Use Processor for messages multiplexing
In order to send back messages from all logical streams, you have to multiplex messages to one stream. For example, using Reactor, you can do that using UnicastProcessor:
#Override
public Mono<Void> handle(WebSocketSession session) {
final UnicastProcessor<ResponseMessage<?>> funIn = UnicastProcessor.create(Queues.<ResponseMessage<?>>unboundedMultiproducer().get());
...
return Mono
.subscriberContext()
.flatMap(context -> Flux.merge(
session
.receive()
...
.cast(ActionMessage.class)
.publishOn(Schedulers.parallel())
.doOnNext(am -> {
switch (am.type) {
case CREATE:
case UPDATE:
case CANCEL: {
...
}
case SUBSCRIBE: {
Flux<ResponseMessage<?>> flux = Flux
.from(
channelsMapping.get(am.getChannelId())
.get(ActionMessage.Type.SUBSCRIBE)
.handle(am) // returns Publisher<>
);
if (flux != null) {
channelsIdsToDisposableMap.compute(
am.getChannelId() + am.getSymbol(), // you can generate a uniq uuid on the client side if needed
(cid, disposable) -> {
...
return flux
.subscriberContext(context)
.subscribe(
funIn::onNext, // send message to a Processor manually
e -> {
funIn.onNext(
new ResponseMessage<>( // send errors as a messages to Processor here
0,
e.getMessage(),
...
ResponseMessage.Type.ERROR
)
);
}
);
}
);
}
return;
}
case UNSABSCRIBE: {
Disposable disposable = channelsIdsToDisposableMap.get(am.getChannelId() + am.getSymbol());
if (disposable != null) {
disposable.dispose();
}
}
}
})
.then(Mono.empty()),
funIn
...
.map(p -> new WebSocketMessage(WebSocketMessage.Type.TEXT, p))
.as(session::send)
).then()
);
}
As we can see from the sample above, there is a bunch of things there:
The message should include route info
The message should include a unique stream id to which it relates.
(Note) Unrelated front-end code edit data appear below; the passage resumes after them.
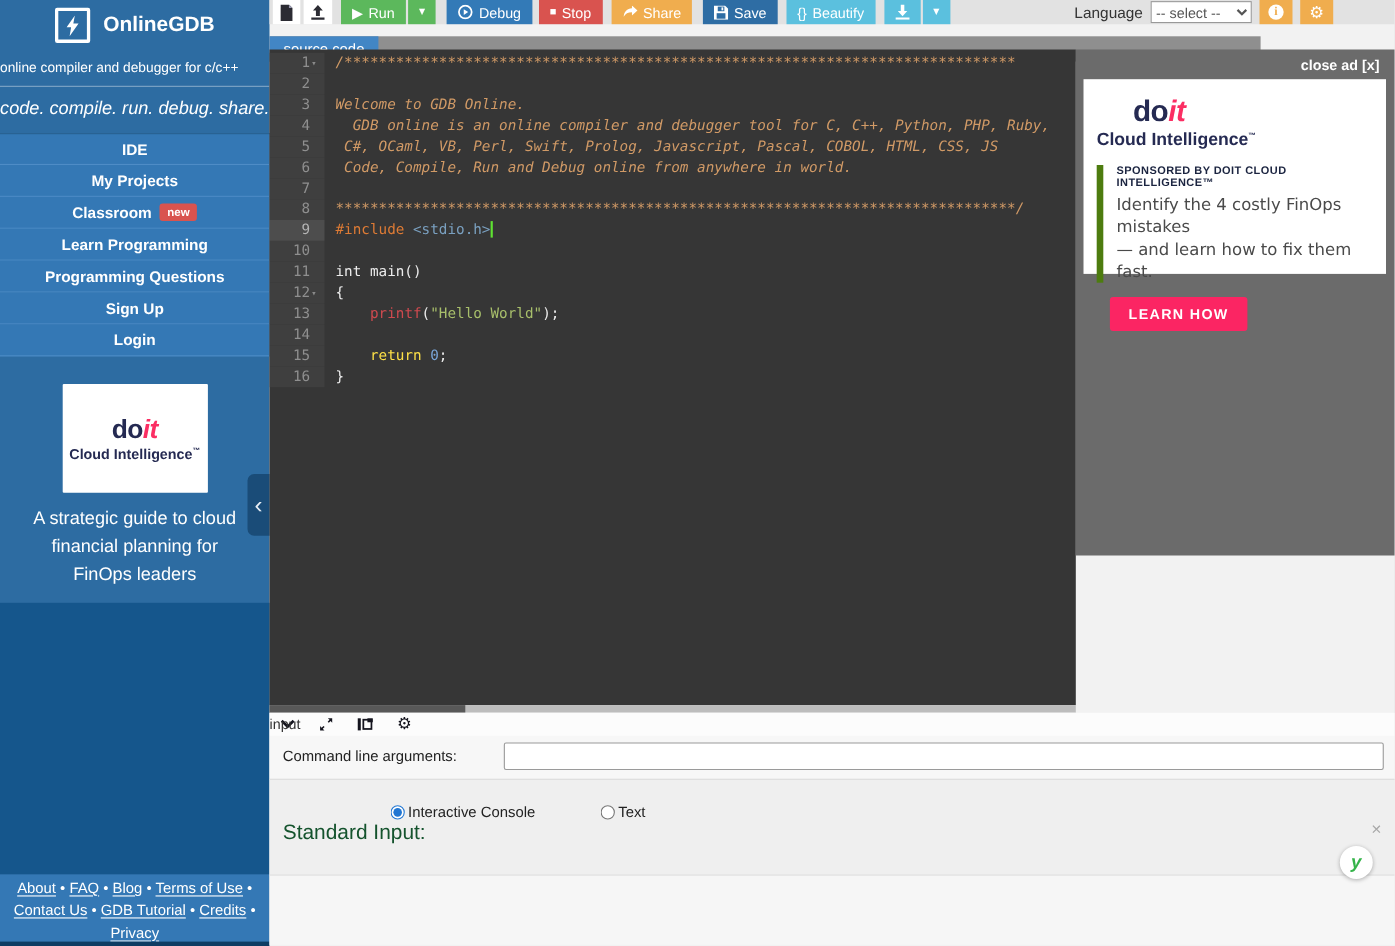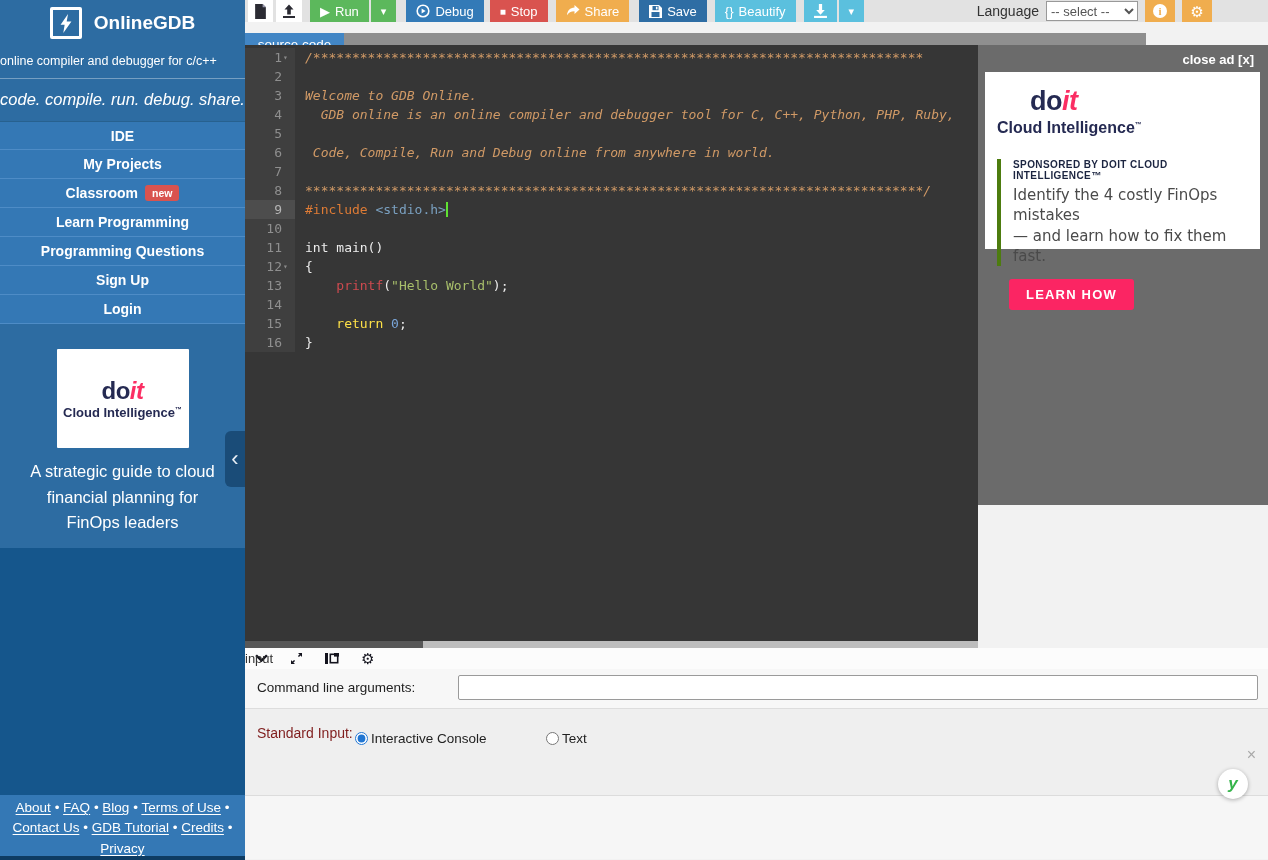--- a/index.html
+++ b/index.html
@@ -277,6 +277,7 @@
           <span class="no">5</span>
           <span class="fold"></span>
         </div>
+        <div class="src"><span class="c"> C#, OCaml, VB, Perl, Swift, Prolog, Javascript, Pascal, COBOL, HTML, CSS, JS</span></div>
       </div>
       <div class="ln">
         <div class="gut">

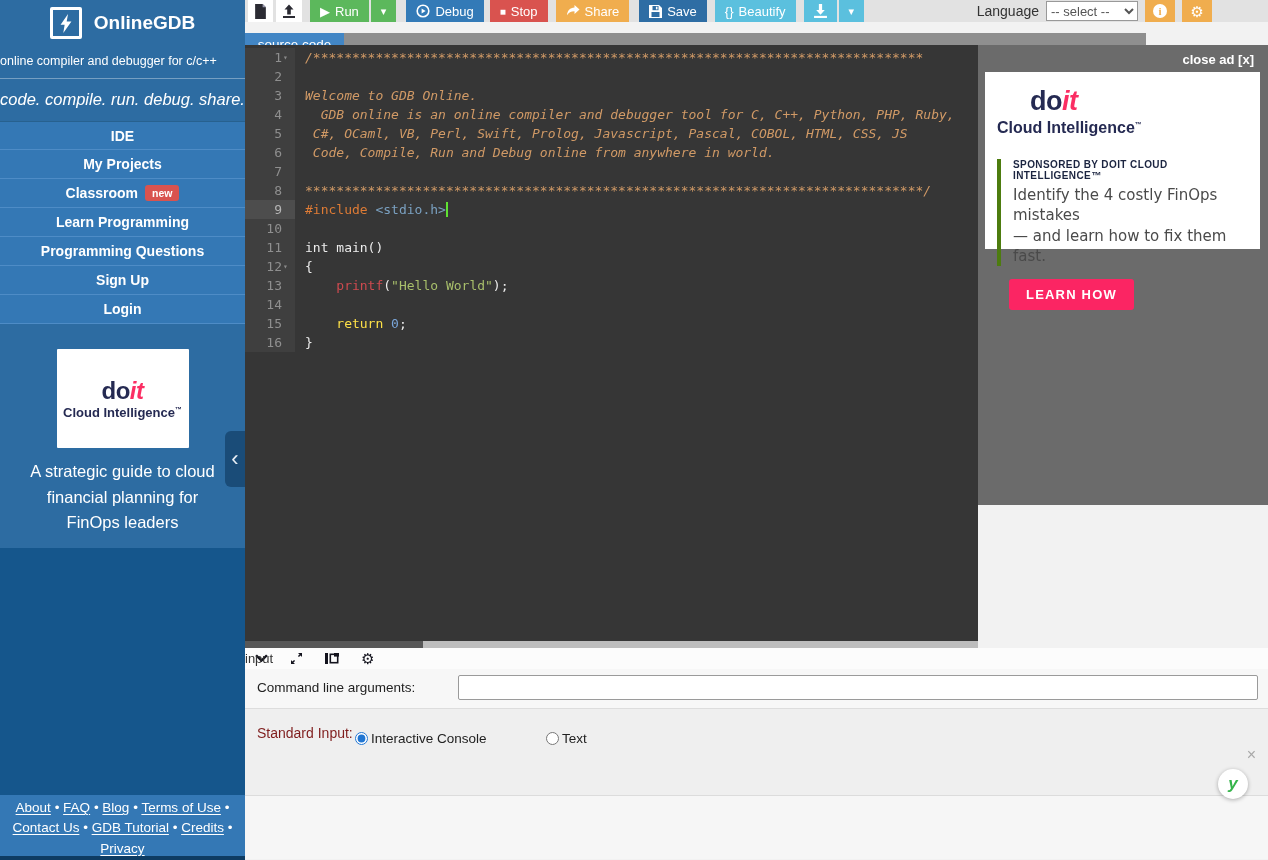--- a/index.html
+++ b/index.html
@@ -77,7 +77,7 @@
   .rad-card{position:absolute;left:7px;top:27px;width:275px;height:177px;background:#fff;padding:14px 12px 0 12px}
   .rad-logo{padding-left:33px}
   .rad-clsub{margin-top:2px}
-  .sponsor{margin-top:22px;border-left:4px solid #4d7c0f;padding-left:12px}
+  .sponsor{margin-top:13px;border-left:6px solid #4d7c0f;padding-left:12px}
   .sp1{font-size:10px;font-weight:bold;color:#1b2440;letter-spacing:.4px}
   .sp2{font-size:15px;color:#4a4a4a;margin-top:4px;line-height:1.35;font-family:"DejaVu Sans",sans-serif}
   .learn{display:inline-block;margin:13px 0 0 12px;background:#fb2563;color:#fff;font-weight:bold;font-size:13px;letter-spacing:1.2px;padding:8px 17px;border-radius:3px;cursor:pointer}

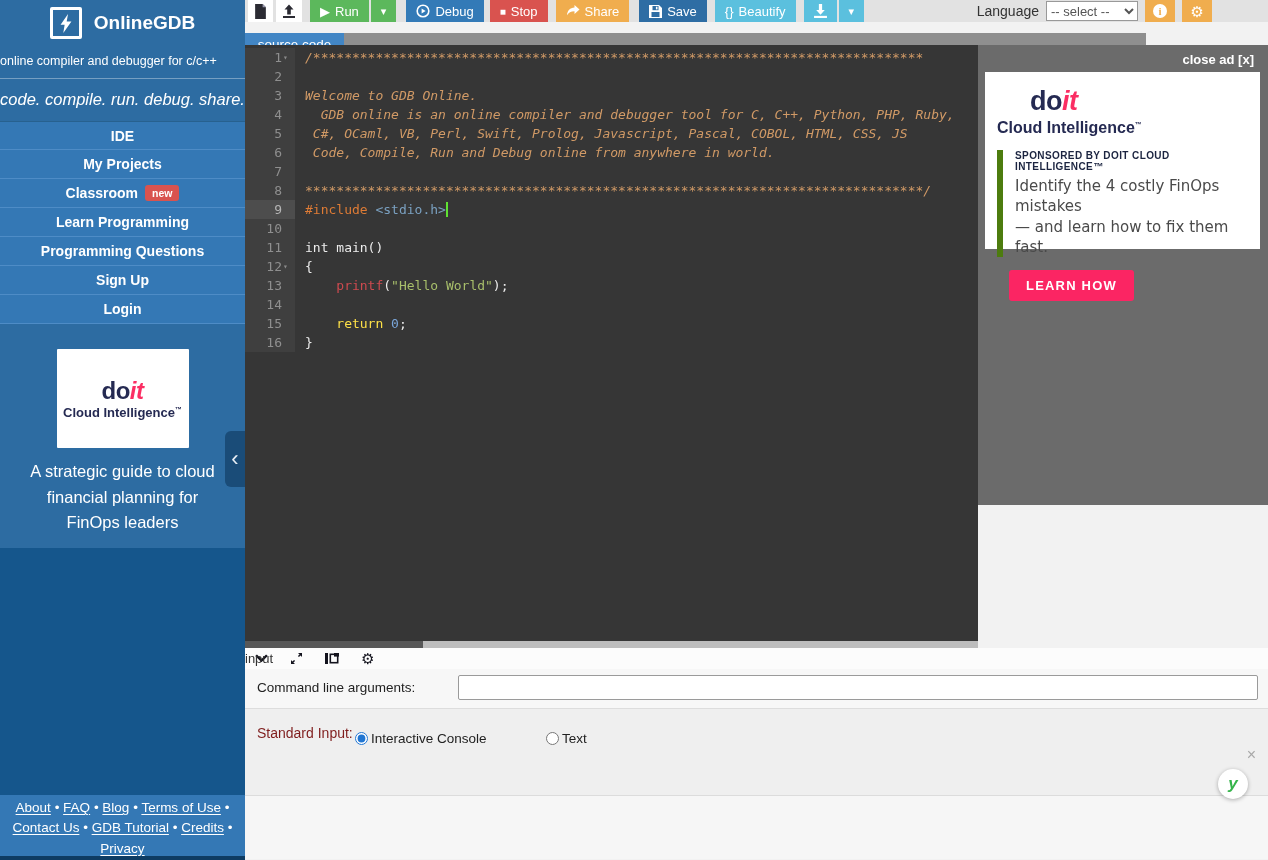--- a/index.html
+++ b/index.html
@@ -92,7 +92,7 @@
   .cmdlabel{position:absolute;left:12px;top:11px;font-size:13.5px;color:#222}
   .cmdinput{position:absolute;left:213px;top:6px;width:800px;height:25px;border:1px solid #9a9a9a;border-radius:2px;background:#fff;font-size:13px;padding:0 6px}
   .stdinrow{position:relative;border-top:1px solid #ddd;background:#efefef;height:87px}
-  .stdlabel{position:absolute;left:12px;top:16px;font-size:14px;color:#7f1d1d}
+  .stdlabel{position:absolute;left:12px;top:38px;font-size:19px;color:#14532d}
   .radio1{position:absolute;left:110px;top:23px;accent-color:#2176d2}
   .radlab1{position:absolute;left:126px;top:22px;font-size:13.5px;color:#222}
   .radio2{position:absolute;left:301px;top:23px;accent-color:#2176d2}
Separate Processor for message multiplexing where error should be a message as well
Each channel should be stored somewhere, in this case all we have a simple use case where each message can provide a Flux of messages or just a Mono (in case of mono it could be implemented simpler on the server side, so you don't have to keep unique stream ID).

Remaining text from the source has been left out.